During the days following the Fourth, this impression of death which had entered my mind began to assume more definite limits, and grew pertinent to my own status. I had heard that the average age of man was thirty-three years, and granting that I should reach that age, I could expect to live a little over twenty years more. That was a long time, to be sure, twenty years; but it would pass, and at the end of it I should have to die and look as that man looked, and be buried in the ground. The thought of it caused me to gasp suddenly, and filled me with a sense of terror and despair so awful that I could scarcely restrain myself from crying out. Most young people, I conjecture, pass through a similar mental experience, when the drear fact of death is first realized.

It continued to weigh heavily on my mind; and by way of relief from it, I followed Theodora out into the garden the next Sunday evening, and after quite an effort, opened the subject with her. There was no one else with whom I could have summoned resolution to broach that topic.

"Did you ever see anybody after they were dead?" I asked her.

She did not seem very much surprised at the question, since it was Sabbath eve. "Do you mean their body?" she inquired.

"Yes, their body," I replied.

"I have seen three," she said, at length.

"Didn't it make you feel strange?" I asked. "It did me.
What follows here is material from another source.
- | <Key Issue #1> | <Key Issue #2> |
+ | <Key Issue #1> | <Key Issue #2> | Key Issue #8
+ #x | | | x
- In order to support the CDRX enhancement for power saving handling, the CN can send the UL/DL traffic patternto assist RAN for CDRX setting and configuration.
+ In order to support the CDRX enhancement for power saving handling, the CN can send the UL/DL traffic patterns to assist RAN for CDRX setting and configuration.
It is an awful thing to die and be put down into the ground, with all that earth on one."

"Oh, but they don't know it," said Theodora. "It is only their dead bodies; their spirits are far away."

"Yes," I said, "but I cannot help thinking of their bodies, and that it is them still, only they cannot wake up and speak."
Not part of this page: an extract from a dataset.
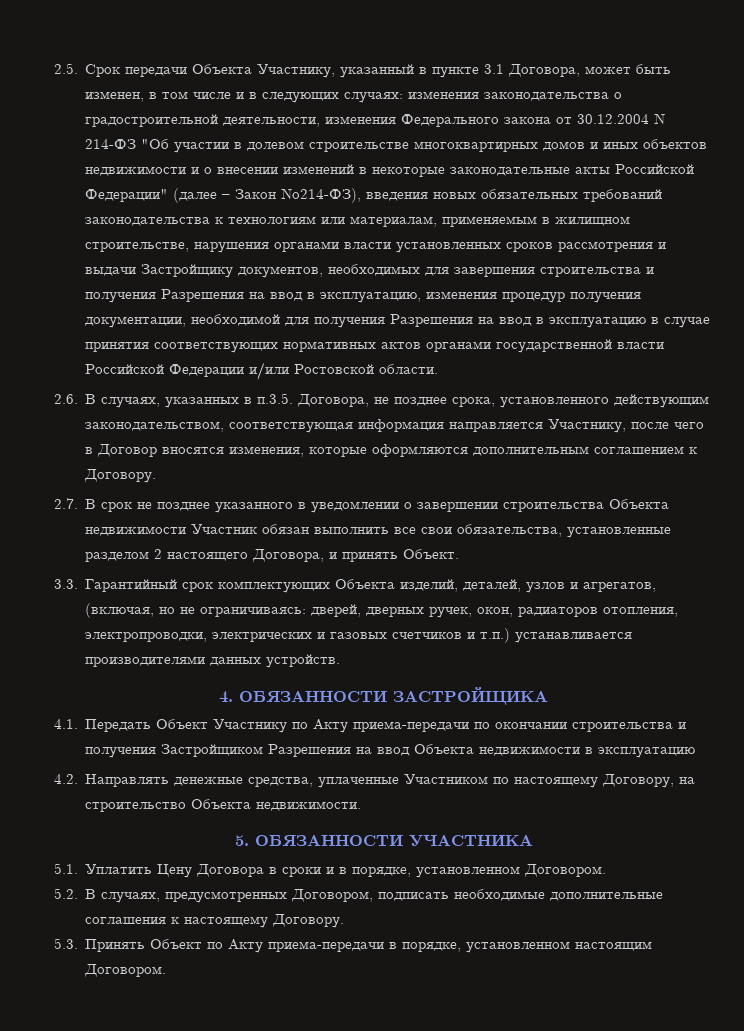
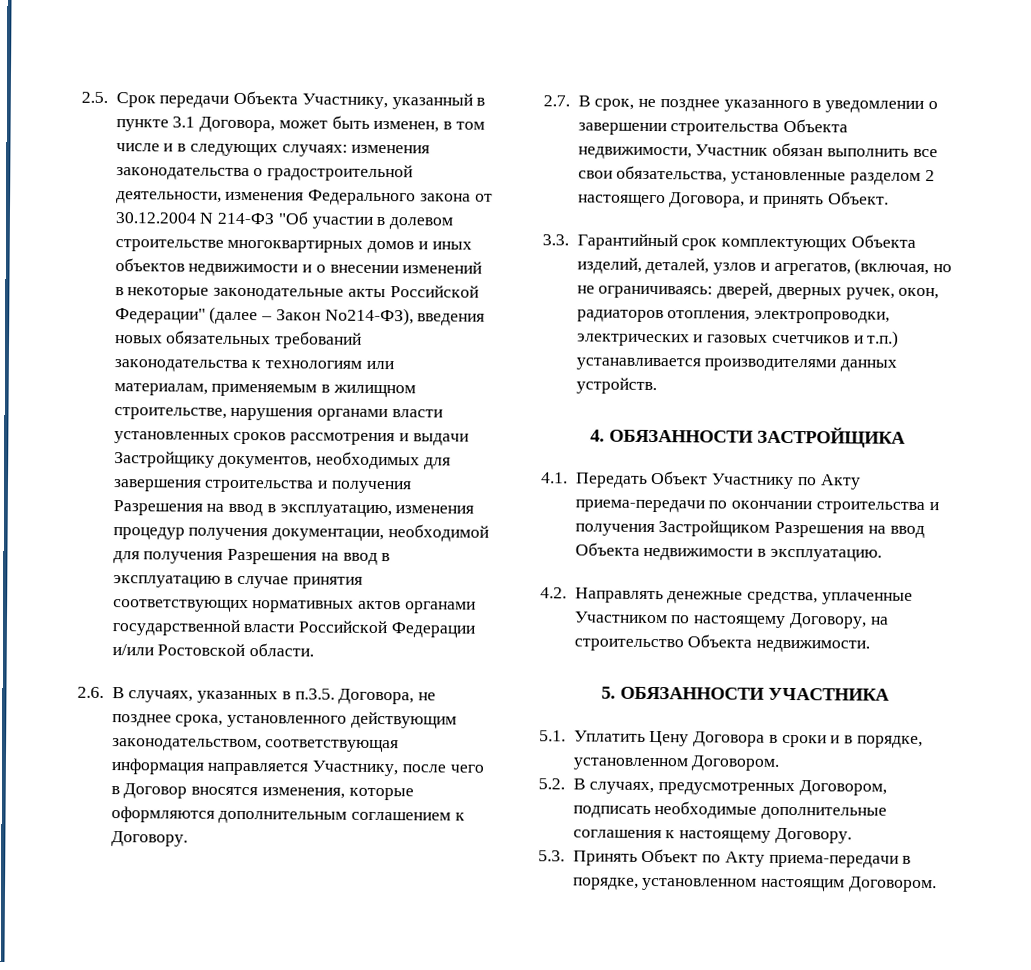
- 2.7. В срок не позднее указанного в уведомлении о завершении строительства Объекта недвижимости Участник обязан выполнить все свои обязательства, установленные разделом 2 настоящего Договора, и принять Объект.
+ 2.7. В срок, не позднее указанного в уведомлении о завершении строительства Объекта недвижимости, Участник обязан выполнить все свои обязательства, установленные разделом 2 настоящего Договора, и принять Объект.
- 4.1. Передать Объект Участнику по Акту приема-передачи по окончании строительства и получения Застройщиком Разрешения на ввод Объекта недвижимости в эксплуатацию
+ 4.1. Передать Объект Участнику по Акту приема-передачи по окончании строительства и получения Застройщиком Разрешения на ввод Объекта недвижимости в эксплуатацию.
"Oh, no, their spirits are far away," replied my gentle cousin, confidently.

"But that man, the one whose funeral Gramp and I went to, he died intoxicated. Where do you honestly think he is now?" I asked her.

"It's a dreadful thing to think of," replied Theodora, solemnly. "You know the Bible says, no drunkard can go to heaven."

"Then he will be burned forever and ever and ever, won't he?" I said.

"I suppose he will," she said, and taking out her handkerchief, she wiped her eyes sadly.

"Do you think it will be real fire and that it will smart just as it does when we burn our fingers?" I asked her.

"Maybe worse," Theodora replied, again wiping her eyes. "But sometimes I cannot believe that it will be all the time, night and day, year after year. Maybe it is wicked to hope it will not be, but I do want to think that they would stop sometimes. Universalists teach that nobody will be punished at all after they die; but Gram thinks they are not real Christians. Our folks all believe that the wicked will be punished forever, and the Bible does say so, I suppose. Grandmother says that all the great Bible scholars agree that the wicked will be punished."

"What does Ad think?" I asked, at length.

"I don't know. I'm afraid that he doesn't think at all," replied Theodora. "The thing I do not like in Cousin Addison is that he will never take a serious view of these important questions. The time he had the measles, he was very sick one day, and I said that I hoped that his mind was at peace. He looked at me as if he were a little frightened at first, for I suppose he thought that I thought that he was going to die, for I did begin in a sort of clumsy way. His head was swelled nearly as big again as it ought to have been, and he looked very queer about the eyes. 'O Doad!' he exclaimed, 'please do talk of things that you know something about.' But of course he felt peevish, being so sick."

"I suppose he did," said I. "But isn't it awful that everybody's got to die — and no getting away from it?"

"Yes, it does make any one feel dreadfully sad," Theodora assented. "But the good will be better off."

I did not gain much comfort from the conversation, however, and for years thereafter the thought of death filled me with the same choking sense of terror.